NCT number NCT00965458
Other study ID # DAIT ITN045AI
Secondary ID
Status Terminated
Phase Phase 2
First received August 22, 2009
Last updated June 12, 2017
Start date March 2011
Est. completion date April 2014

Study information

Verified date June 2017
Source National Institute of Allergy and Infectious Diseases (NIAID)
Contact n/a
Is FDA regulated No
Health authority
Study type Interventional

Clinical Trial Summary

The purpose of this trial is to test whether a drug called alefacept will slow or halt destruction of the beta cells in the pancreas. If the destruction of the beta cells is stopped, the patients might be able to produce insulin on their own longer, which could stop or slow the progression of their type 1 diabetes.

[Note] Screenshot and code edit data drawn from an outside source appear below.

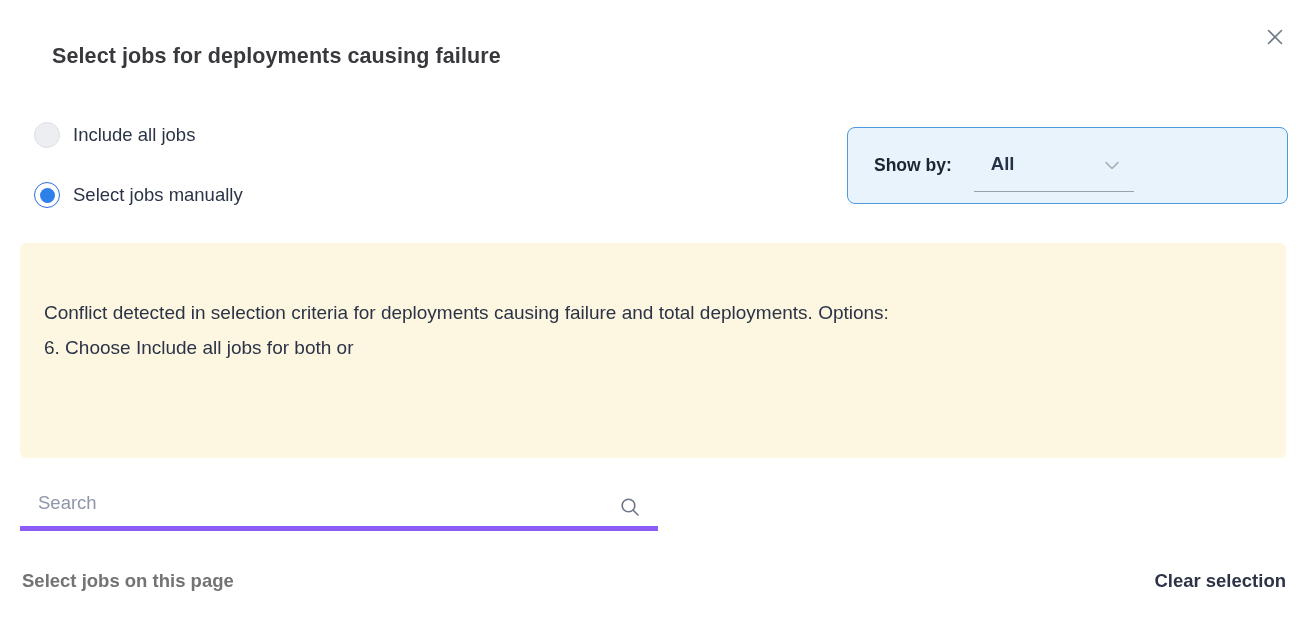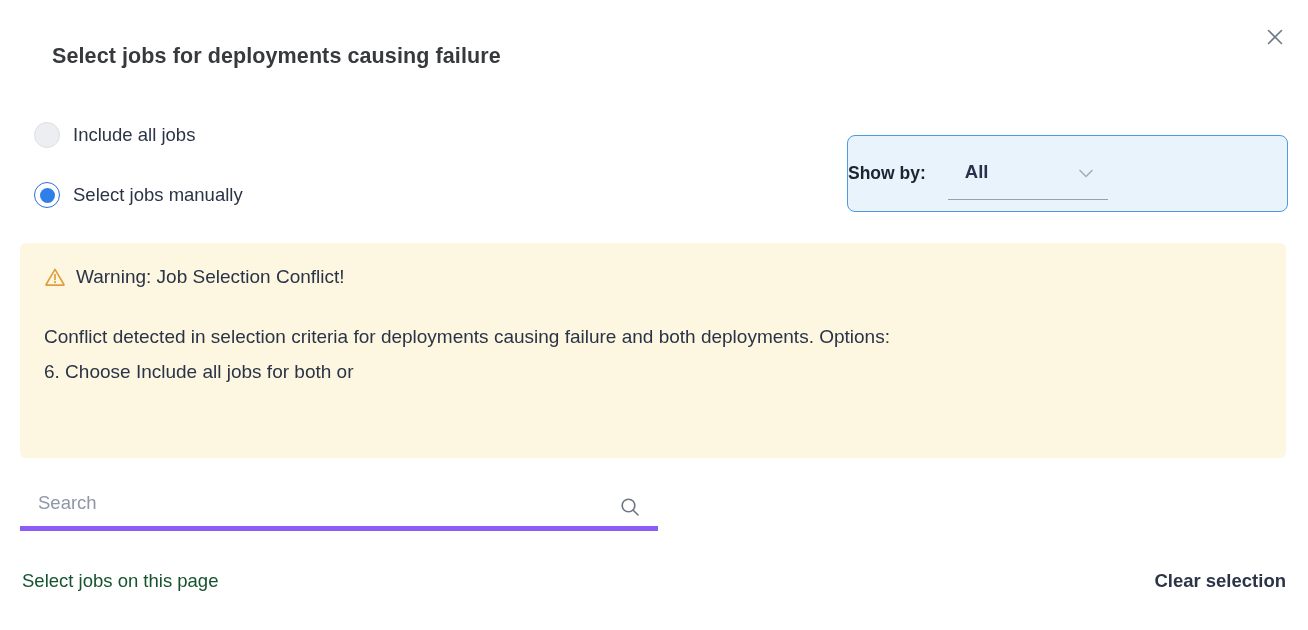--- a/index.html
+++ b/index.html
@@ -51,21 +51,21 @@
   .radio-label { margin-left: 13px; font-size: 18.5px; color: #2b3447; }
 
   
   .showby-panel {
     position: absolute; left: 847px; top: 127px;
     width: 441px; height: 77px;
     background: #e8f3fc;
     border: 1px solid #4f9ade;
     border-radius: 8px;
     display: flex; align-items: center;
-    margin-top: 8px;
+    padding-left: 26px;
   }
   .showby-label { font-size: 17.5px; font-weight: 600; color: #1c2431; }
   .showby-select {
     margin-left: 22px; width: 160px; height: 46px;
     border-bottom: 1px solid #9aa1ab;
     display: flex; align-items: center; justify-content: space-between;
     padding: 0 10px 0 17px; cursor: pointer;
     position: relative; top: 3px; gap: 12px;
   }
   .showby-value { font-size: 18.5px; font-weight: 600; color: #27314a; padding-bottom: 8px; }
@@ -102,21 +102,21 @@
   .search-icon-btn {
     position: absolute; right: 14px; top: 7px;
     width: 28px; height: 28px;
     background: none; border: none; cursor: pointer;
     display: flex; align-items: center; justify-content: center;
   }
 
   
   .select-page-link {
     position: absolute; left: 22px; top: 570px;
-    font-size: 18.5px; font-weight: 400; color: #14532d;
+    font-size: 18.5px; font-weight: 700; color: #737373;
     text-decoration: none; cursor: pointer;
   }
   .clear-selection {
     position: absolute; right: 22px; top: 570px;
     font-size: 18.5px; font-weight: 700; color: #2b3447;
     cursor: pointer;
   }
 </style>
 </head>
 <body>
@@ -152,32 +152,22 @@
       <span class="showby-value">All</span>
       <span class="showby-chevron" style="display:flex;">
         <svg width="24" height="24" viewBox="0 0 24 24">
           <polyline points="6,9.5 12,15.5 18,9.5" fill="none" stroke="#a7adb6" stroke-width="1.6" stroke-linecap="round" stroke-linejoin="round"></polyline>
         </svg>
       </span>
     </div>
   </div>
 
   <div class="warning">
-    <div class="warning-header">
-      <span style="display:flex;">
-        <svg width="22" height="22" viewBox="0 0 24 24">
-          <path d="M12 3.6 L21.7 20.2 Q21.9 20.8 21.3 20.8 L2.7 20.8 Q2.1 20.8 2.3 20.2 Z" fill="none" stroke="#dfa03c" stroke-width="1.8" stroke-linejoin="round"></path>
-          <line x1="12" y1="9.4" x2="12" y2="14.6" stroke="#dfa03c" stroke-width="1.9" stroke-linecap="round"></line>
-          <circle cx="12" cy="17.6" r="1.15" fill="#dfa03c"></circle>
-        </svg>
-      </span>
-      <span>Warning: Job Selection Conflict!</span>
-    </div>
     <div class="warning-body">
-      <span class="warning-line">Conflict detected in selection criteria for deployments causing failure and both deployments. Options:</span>
+      <span class="warning-line">Conflict detected in selection criteria for deployments causing failure and total deployments. Options:</span>
       <span class="warning-line">6. Choose Include all jobs for both or</span>
     </div>
   </div>
 
   <div class="search-wrap">
     <input class="search-input" type="text" placeholder="Search" style="">
     <button class="search-icon-btn">
       <span style="display:flex;">
         <svg width="24" height="24" viewBox="0 0 24 24">
           <circle cx="10.5" cy="10.5" r="6.3" fill="none" stroke="#6b7586" stroke-width="1.6"></circle>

This is a multi-center prospective, placebo-controlled, double-blind and randomized trial to investigate the ability of alefacept to protect residual beta cells from ongoing autoimmune destruction in adolescents and young adults with newly diagnosed Type 1 Diabetes Mellitus (T1DM).


Description:

T1DM is an autoimmune disease that can emerge suddenly, causing dependence on insulin for life. This means that the immune system (the part of your body that helps fight infections) mistakenly attacks the cells in the pancreas that produce insulin (beta cells). As beta cells are destroyed, one's ability to produce insulin is decreased. Insulin helps keep blood glucose (sugar) levels normal.

For a period right after diagnosis, the pancreas is still able to make small amounts of insulin. Individuals with diabetes who have the ability to produce some of their own insulin may be able to achieve better blood sugar control than people who produce no insulin at all. Based on previous research, doctors think that giving medicines to affect the immune system soon after diagnosis may stop, delay, or decrease the destruction of beta cells, resulting in better glucose control. This can help prevent secondary complications of diabetes down the road.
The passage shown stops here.